I recently moved my PC into a new place, and suddenly these horizontal lines appeared at the bottom of one of my monitors, going all the way through the taskbar.
I have tried switching the monitor ports on the GPU (GTX 1070), still only happens on one monitor
I have uninstalled my drivers with DDU and reinstalled them and it still happens
This does not happen in the BIOS as far as I know so it leads me to believe it's a software issue.

Here's a couple images of the problem


----------



## spunk.funk (May 13, 2010)

Try switching the video cable. 
Switch the monitors around, if it only happens on one monitor, then there is an issue with that monitor.


----------



## gperez32 (Jul 21, 2021)

spunk.funk said:


> Try switching the video cable.
> Switch the monitors around, if it only happens on one monitor, then there is an issue with that monitor.

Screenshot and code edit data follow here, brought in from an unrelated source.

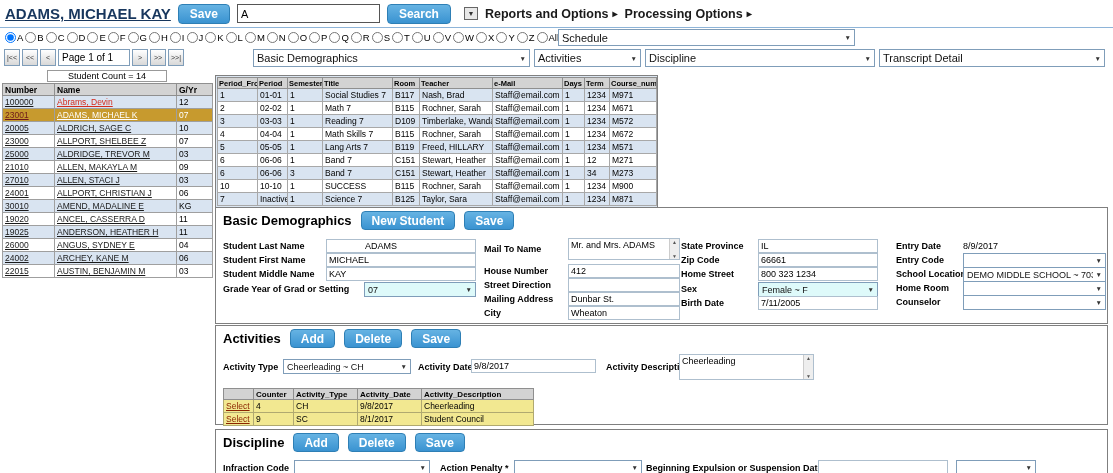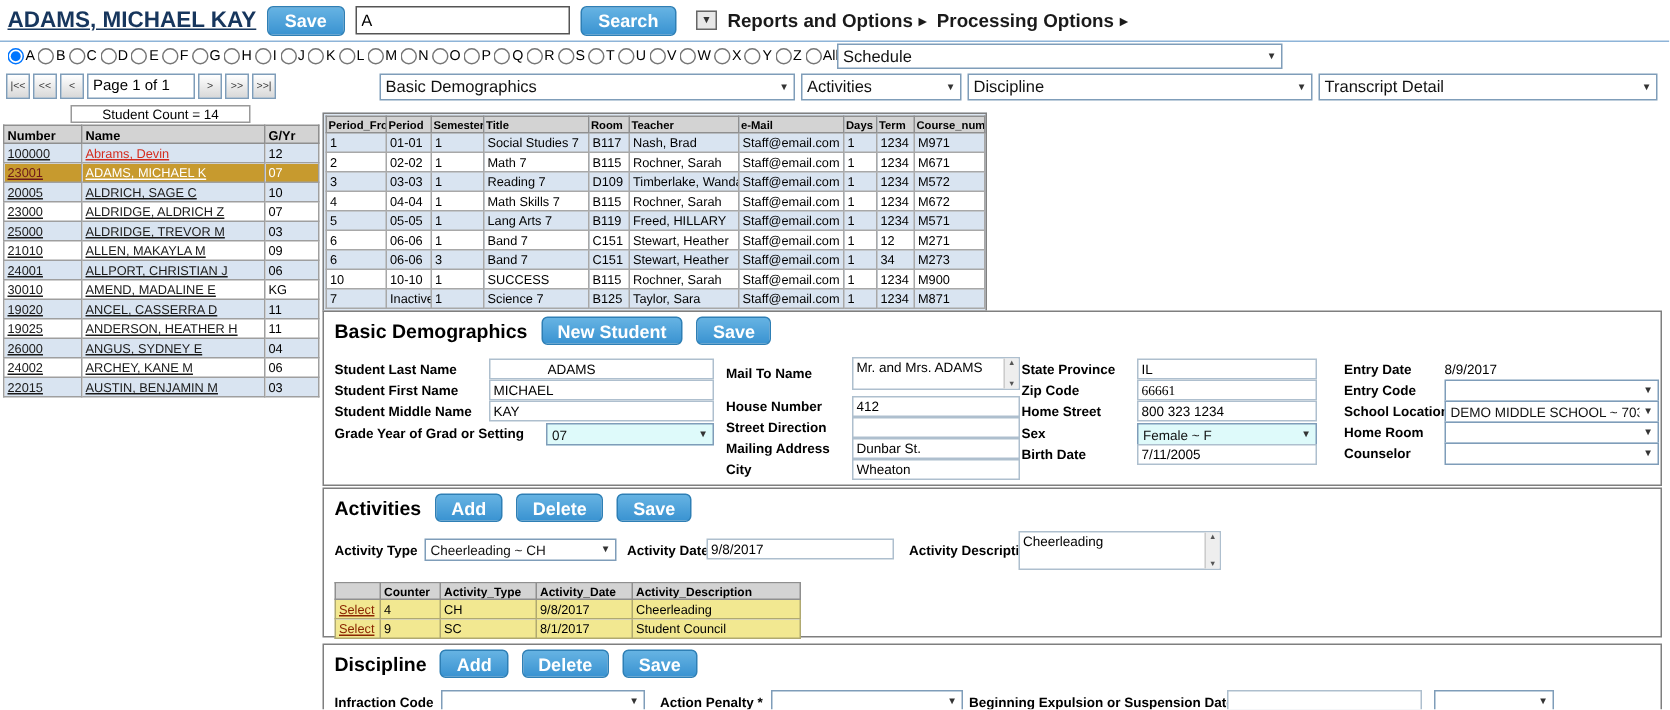--- a/index.html
+++ b/index.html
@@ -264,32 +264,37 @@
             <td><a class="lnk">ADAMS, MICHAEL K</a></td>
             <td>07</td>
           </tr>
           <tr>
             <td><a class="lnk num">20005</a></td>
             <td><a class="lnk">ALDRICH, SAGE C</a></td>
             <td>10</td>
           </tr>
           <tr>
             <td><a class="lnk num">23000</a></td>
-            <td><a class="lnk">ALDRIDGE, ALDRICH Z</a></td>
+            <td><a class="lnk">ALLPORT, SHELBEE Z</a></td>
             <td>07</td>
           </tr>
           <tr>
             <td><a class="lnk num">25000</a></td>
             <td><a class="lnk">ALDRIDGE, TREVOR M</a></td>
             <td>03</td>
           </tr>
           <tr>
             <td><a class="lnk num">21010</a></td>
             <td><a class="lnk">ALLEN, MAKAYLA M</a></td>
             <td>09</td>
+          </tr>
+          <tr>
+            <td><a class="lnk num">27010</a></td>
+            <td><a class="lnk">ALLEN, STACI J</a></td>
+            <td>03</td>
           </tr>
           <tr>
             <td><a class="lnk num">24001</a></td>
             <td><a class="lnk">ALLPORT, CHRISTIAN J</a></td>
             <td>06</td>
           </tr>
           <tr>
             <td><a class="lnk num">30010</a></td>
             <td><a class="lnk">AMEND, MADALINE E</a></td>
             <td>KG</td>
@@ -496,21 +501,21 @@
     <span class="lbl" style="left:268px;top:72px">Street Direction</span>
     <input class="inp" style="left: 352px; top: 70px; width: 112px;" value="">
     <span class="lbl" style="left:268px;top:86px">Mailing Address</span>
     <input class="inp" style="left: 352px; top: 84px; width: 112px;" value="Dunbar St.">
     <span class="lbl" style="left:268px;top:100px">City</span>
     <input class="inp" style="left: 352px; top: 98px; width: 112px;" value="Wheaton">
 
     <span class="lbl" style="left:465px;top:33px">State Province</span>
     <input class="inp" style="left: 542px; top: 31px; width: 120px;" value="IL">
     <span class="lbl" style="left:465px;top:47px">Zip Code</span>
-    <input class="inp" style="left: 542px; top: 45px; width: 120px; font-family: Liberation Serif, serif;" value="66661">
+    <input class="inp" style="left: 542px; top: 45px; width: 120px;" value="66661">
     <span class="lbl" style="left:465px;top:61px">Home Street</span>
     <input class="inp" style="left: 542px; top: 59px; width: 120px;" value="800 323 1234">
     <span class="lbl" style="left:465px;top:76px">Sex</span>
     <div class="sel fsel cyan" style="left:542px;top:74px;width:120px">
       <span class="sel-text">Female ~ F</span>
       <span class="caret">▼</span>
     </div>
     <span class="lbl" style="left:465px;top:90px">Birth Date</span>
     <input class="inp" style="left: 542px; top: 88px; width: 120px;" value="7/11/2005">
 

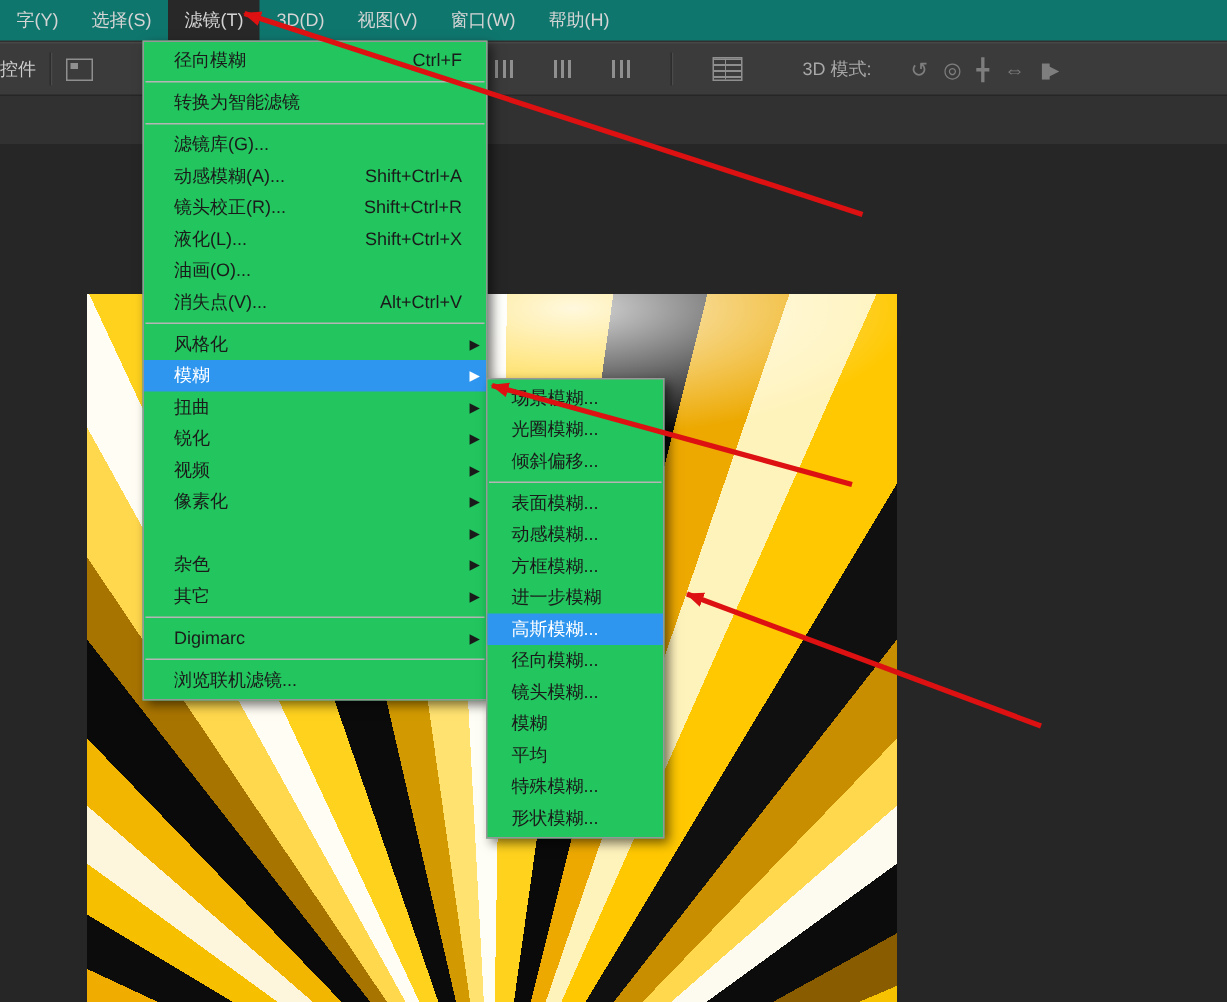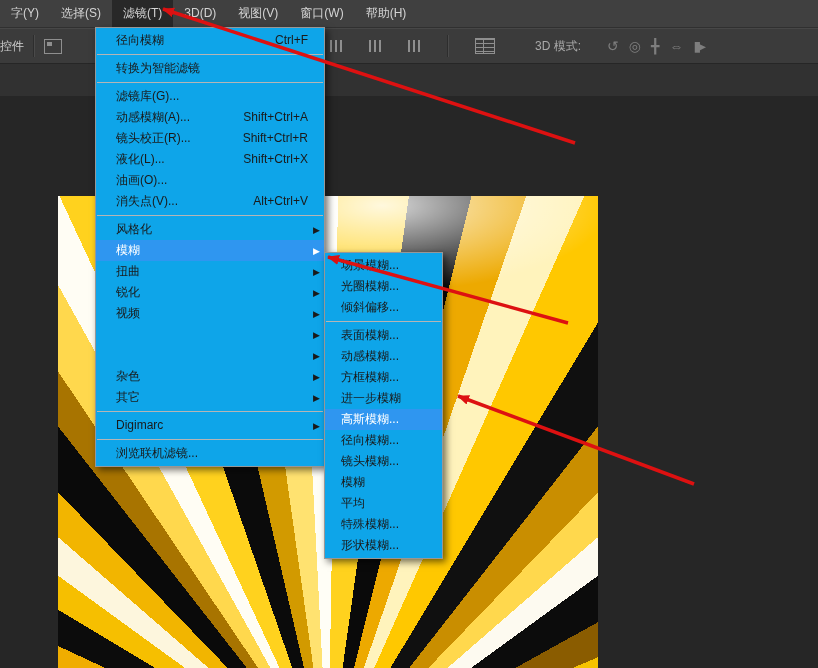--- a/index.html
+++ b/index.html
@@ -1,20 +1,20 @@
 <!DOCTYPE html>
 <html><head>
 <meta charset="utf-8">
 <style>
   html,body{margin:0;padding:0;background:#262626;}
   #stage{position:relative;width:818px;height:668px;overflow:hidden;
          font-family:"Liberation Sans",sans-serif;background:#262626;}
 
   
-  .menubar{position:absolute;left:0;top:0;width:100%;height:27px;background:#404040;
+  .menubar{position:absolute;left:0;top:0;width:100%;height:27px;background:#0f766e;
            display:flex;align-items:stretch;color:#d4d4d4;font-size:12px;z-index:5;
            border-bottom:1px solid #303030;}
   .menubar .mb-item{padding:0 11px;line-height:27px;white-space:nowrap;}
   .menubar .mb-item.active{background:#282828;}
 
   
   .toolbar{position:absolute;left:0;top:28px;width:100%;height:34px;background:#3b3b3b;
            border-top:1px solid #474747;border-bottom:1px solid #262626;z-index:4;
            color:#c8c8c8;font-size:12px;}
   .tb-left{position:absolute;left:0;top:0;height:100%;display:flex;align-items:center;gap:9px;}
@@ -40,21 +40,21 @@
         #0a0a0a 0deg 7deg,#7a4e00 7deg 12deg,#f0ad00 12deg 17deg,#0c0c0c 17deg 23deg,
         #f6bf00 23deg 28deg,#fdf6dd 28deg 33deg,#f2b500 33deg 38deg,#0a0a0a 38deg 44deg,
         #a87400 44deg 48deg,#ffd84d 48deg 53deg,#fffdf4 53deg 57deg,#ffd21e 57deg 63deg,
         #0b0b0b 63deg 69deg,#d29a00 69deg 74deg,#ffe270 74deg 79deg,#fffef6 79deg 83deg,
         #ffd21e 83deg 90deg,#0a0a0a 90deg 96deg,#eda900 96deg 101deg,#fff3bc 101deg 106deg,
         #ffc800 106deg 113deg,#101010 113deg 120deg,#c98e00 120deg 126deg,#ffd84d 126deg 131deg,
         #fdfaf0 131deg 136deg,#0c0c0c 136deg 143deg,#8a5c00 143deg 149deg,#f7c300 149deg 156deg,
         #0a0a0a 156deg 164deg);}
 
   
-  .menu{position:absolute;background:#0ea5e9;border:1px solid #979797;
+  .menu{position:absolute;background:#22c55e;border:1px solid #979797;
         box-shadow:3px 3px 7px rgba(0,0,0,.55);padding:2px 0;z-index:10;
         font-size:12px;color:#1a1a1a;box-sizing:border-box;}
   #filter-menu{left:95px;top:27px;width:230px;}
   #blur-submenu{left:324px;top:252px;width:119px;}
   .menu-item{height:21px;line-height:21px;display:flex;align-items:center;
              padding:0 16px 0 20px;position:relative;cursor:default;white-space:nowrap;}
   #blur-submenu .menu-item{padding-left:16px;padding-right:10px;}
   .mi-label{flex:1;}
   .mi-shortcut{margin-left:14px;}
   .mi-arrow{position:absolute;right:4px;top:50%;transform:translateY(-50%);font-size:9px;}
@@ -153,20 +153,21 @@
       </div>
       <div class="menu-item">
         <span class="mi-label">锐化</span>
         <span class="mi-arrow">▶</span>
       </div>
       <div class="menu-item">
         <span class="mi-label">视频</span>
         <span class="mi-arrow">▶</span>
       </div>
       <div class="menu-item">
+        <span class="mi-label">像素化</span>
         <span class="mi-arrow">▶</span>
       </div>
       <div class="menu-item">
         <span class="mi-arrow">▶</span>
       </div>
       <div class="menu-item">
         <span class="mi-label">杂色</span>
         <span class="mi-arrow">▶</span>
       </div>
       <div class="menu-item">

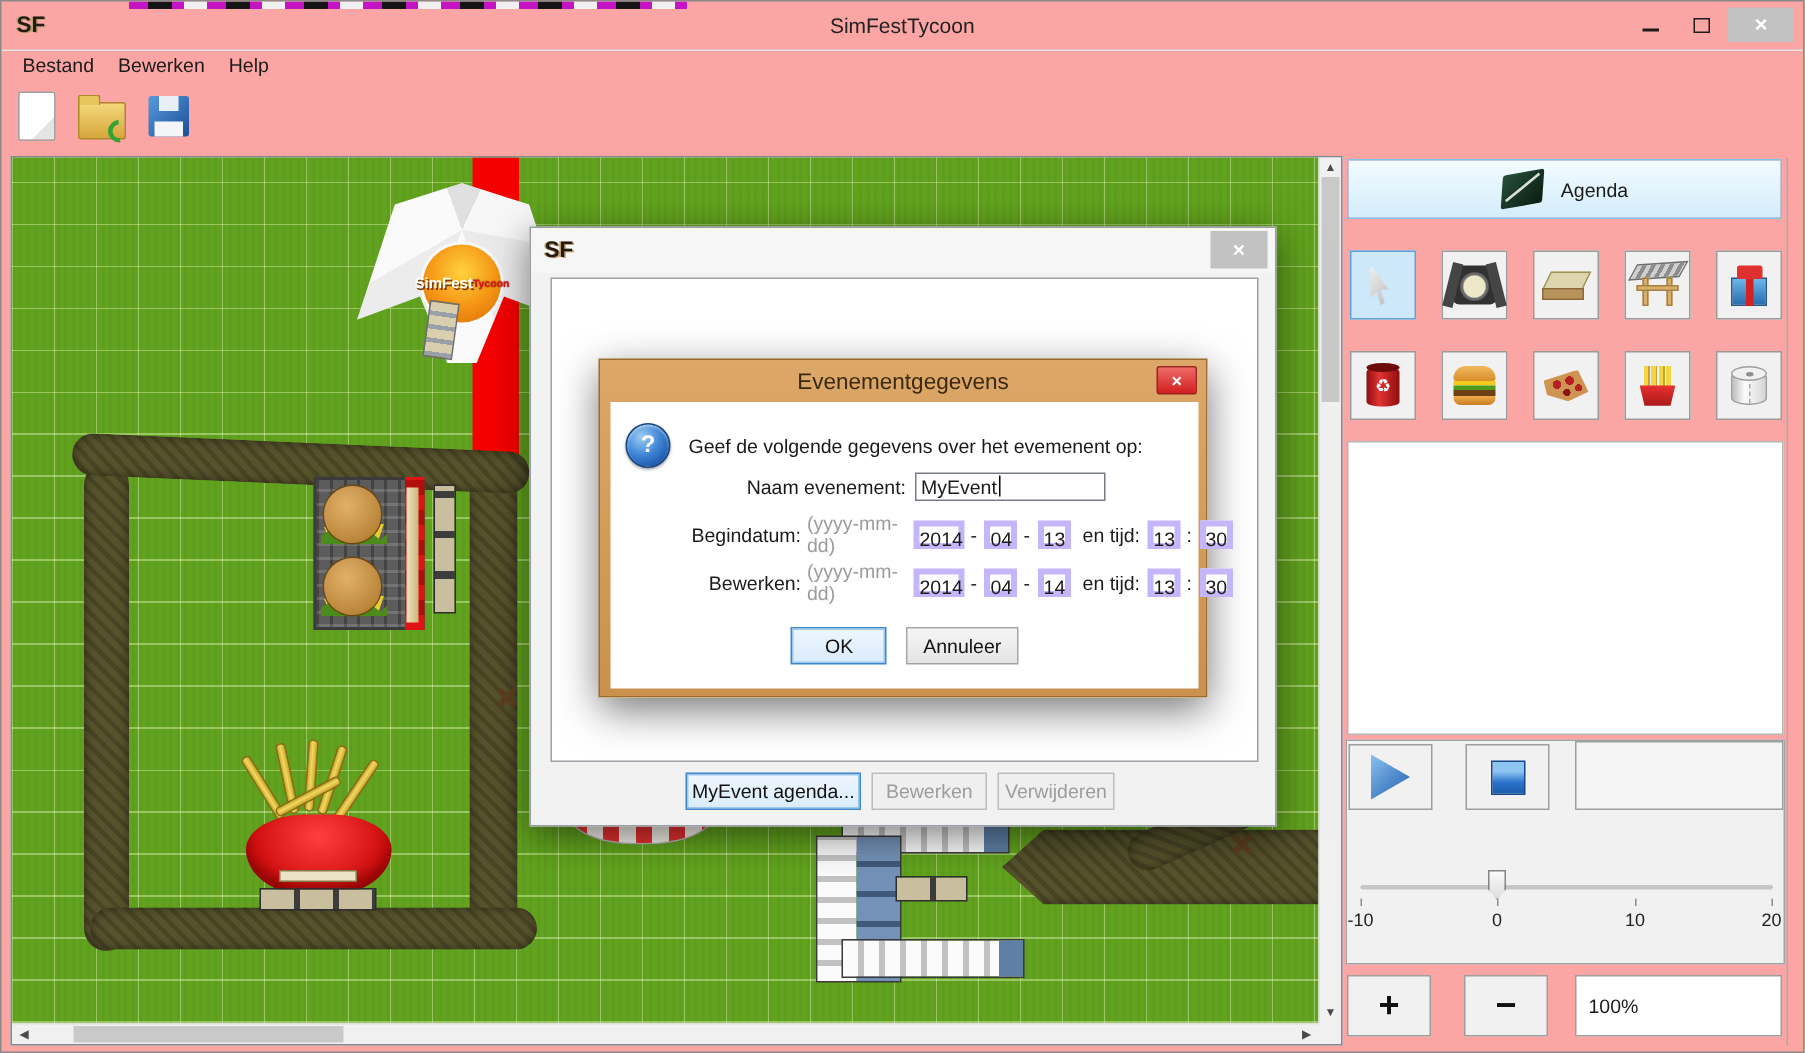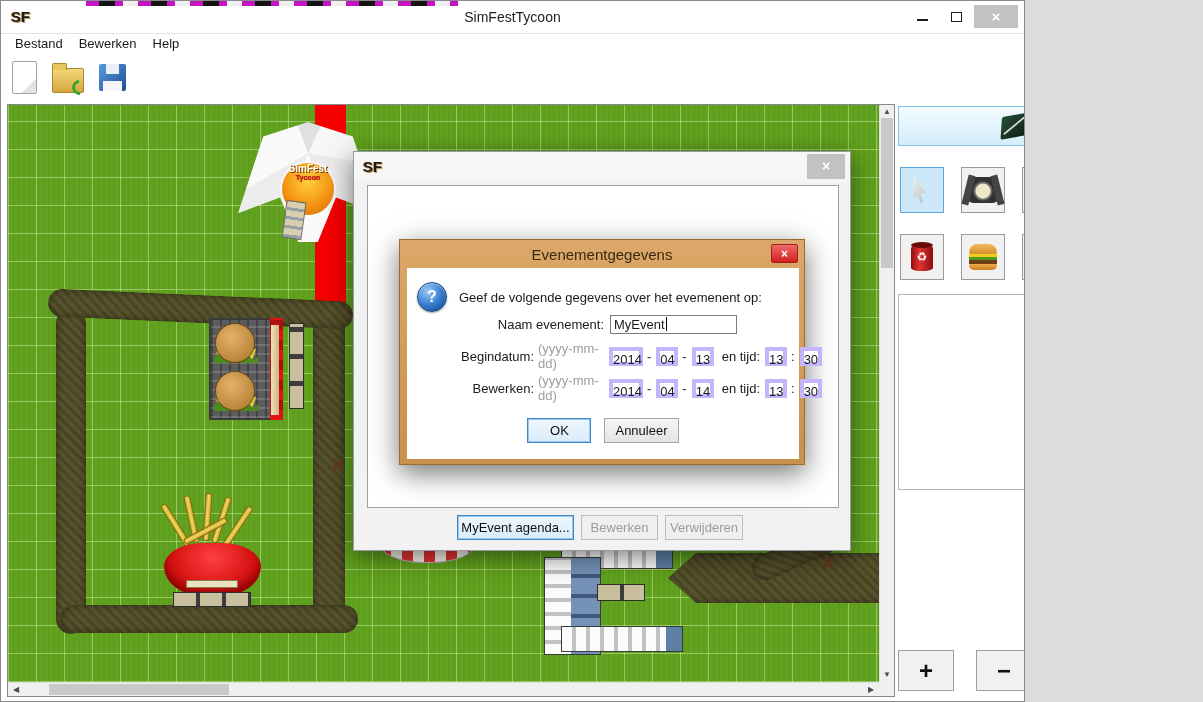--- a/index.html
+++ b/index.html
@@ -1,17 +1,17 @@
 <!DOCTYPE html>
 <html><head>
 <meta charset="utf-8">
 <style>
   * { box-sizing: border-box; margin:0; padding:0; }
   body { font-family:"Liberation Sans", sans-serif; background:#dcdcdc; }
-  .window { position:relative; width:1025px; height:702px; background:#ffffff;
+  .window { position:relative; width:1203px; height:702px; background:#fca5a5;
             border:1px solid #8a8a8a; overflow:hidden; font-size:13px; color:#1a1a1a; }
 
   
   .glitch { position:absolute; left:85px; top:0; width:372px; height:5px; z-index:99;
             background:repeating-linear-gradient(90deg,#c414c4 0 13px,#141414 13px 29px,#c414c4 29px 37px,#f0f0f0 37px 52px); }
 
   
   .titlebar { position:absolute; left:0; top:0; right:0; height:30px; }
   .sf-logo { font-weight:bold; font-size:15px; color:#241c12;
              text-shadow:1px 1px 0 #bb9f6d, -1px 0 0 #bb9f6d; }
@@ -72,22 +72,22 @@
               clip-path:polygon(0 50%, 13% 0, 100% 0, 100% 100%, 13% 100%); }
   .p-stub   { left:741px; top:436px; width:92px; height:26px; transform:rotate(-24deg); }
 
   .tent { position:absolute; left:230px; top:17px; width:140px; height:120px;
           background:conic-gradient(from 200deg at 50% 26%, #ececec 0 40deg, #fafafa 40deg 140deg,
                      #e0e0e0 140deg 185deg, #f7f7f7 185deg 260deg, #ebebeb 260deg 320deg, #fafafa 320deg);
           clip-path:polygon(50% 0, 82% 12%, 100% 76%, 70% 63%, 57% 100%, 43% 100%, 30% 63%, 0 76%, 18% 12%);
           filter:drop-shadow(1px 2px 2px rgba(0,0,0,.35)); }
   .tent-logo { position:absolute; left:50%; top:56%; transform:translate(-50%,-50%); width:52px; height:52px;
           border-radius:50%; background:radial-gradient(circle at 50% 35%, #ffd23e, #f59414 55%, #d86c08);
-          box-shadow:0 0 0 2px rgba(255,255,255,.65); display:flex; flex-direction:column;
-          align-items:center; }
+          box-shadow:0 0 0 2px rgba(255,255,255,.65); display:flex; 
+          align-items:center; justify-content:center; }
   .tl1 { font-size:10px; font-weight:bold; color:#fff; text-shadow:1px 1px 0 #7a3c00; }
   .tl2 { font-size:7px; font-weight:bold; color:#e01818; text-shadow:0 0 1px #5a0a0a; }
   .ladder { position:absolute; left:276px; top:96px; width:20px; height:38px;
           background:repeating-linear-gradient(0deg,#9aa0a8 0 3px,#d9cfae 3px 9px);
           border:1px solid #6e6e6e; transform:rotate(8deg); }
 
   .bstand { position:absolute; left:201px; top:213px; width:74px; height:102px; background:#5c5c5c;
           background-image:repeating-linear-gradient(0deg, rgba(255,255,255,.14) 0 2px, transparent 2px 9px),
                            repeating-linear-gradient(90deg, rgba(0,0,0,.28) 0 2px, transparent 2px 9px);
           border:2px solid #3b3b3b; }
@@ -462,20 +462,39 @@
     </div>
     <div class="tool r2 c5">
       <div class="ic-tp">
           <i class="tp-body"></i>
           <i class="tp-top"></i>
         </div>
     </div>
 
     <div class="side-panel"></div>
 
+    <div class="pb-box">
+      <div class="pbtn play">
+          <div class="tri"></div>
+        </div>
+      <div class="pbtn stop">
+          <div class="sq"></div>
+        </div>
+      <div class="status-box"></div>
+      <div class="track"></div>
+      <div class="thumb"></div>
+      <i class="tick tk0"></i>
+      <i class="tick tk1"></i>
+      <i class="tick tk2"></i>
+      <i class="tick tk3"></i>
+      <span class="slabel sl0">-10</span>
+      <span class="slabel sl1">0</span>
+      <span class="slabel sl2">10</span>
+      <span class="slabel sl3">20</span>
+    </div>
 
     <div class="zbtn plus">+</div>
     <div class="zbtn minus">−</div>
     <div class="zoom-field">100%</div>
   </div>
 
   <div class="agendas">
     <div class="ad-title">
       <span class="sf-logo ad-logo">SF</span>
       <span class="ad-close">×</span>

I have switched the cables around and it only happening on one monitor


----------



## spunk.funk (May 13, 2010)

gperez32 said:


> I have switched the cables around and it only happening on one monitor


----------



## gperez32 (Jul 21, 2021)

This does not happen in safe mode and when the driver is uninstalled so I believe it's a driver issue


----------



## spunk.funk (May 13, 2010)

Switch the video port coming from the GPU to the "bad" monitor and attach it to the "good" monitor
Remove one of the monitors,
Try the "bad" monitor on another computer


----------



## workingsmartly (May 4, 2021)

Check the screen. Maybe you need to fix it


----------



## gperez32 (Jul 21, 2021)

Update: I found out this problem is only occurring on 165Hz, whenever I switch to a lower refresh rate this does not happen


----------



## HavFun (Oct 26, 2009)

Things like that can also be caused by having the resolution set to a value that is "close" to something the monitor supports, but is not quite right... the line at the bottom is extra lines of video rolling over onto the main image. When you have a "proper" resolution selected for that specific monitor, you should see an image without issues (unless the monitor has a problem).


----------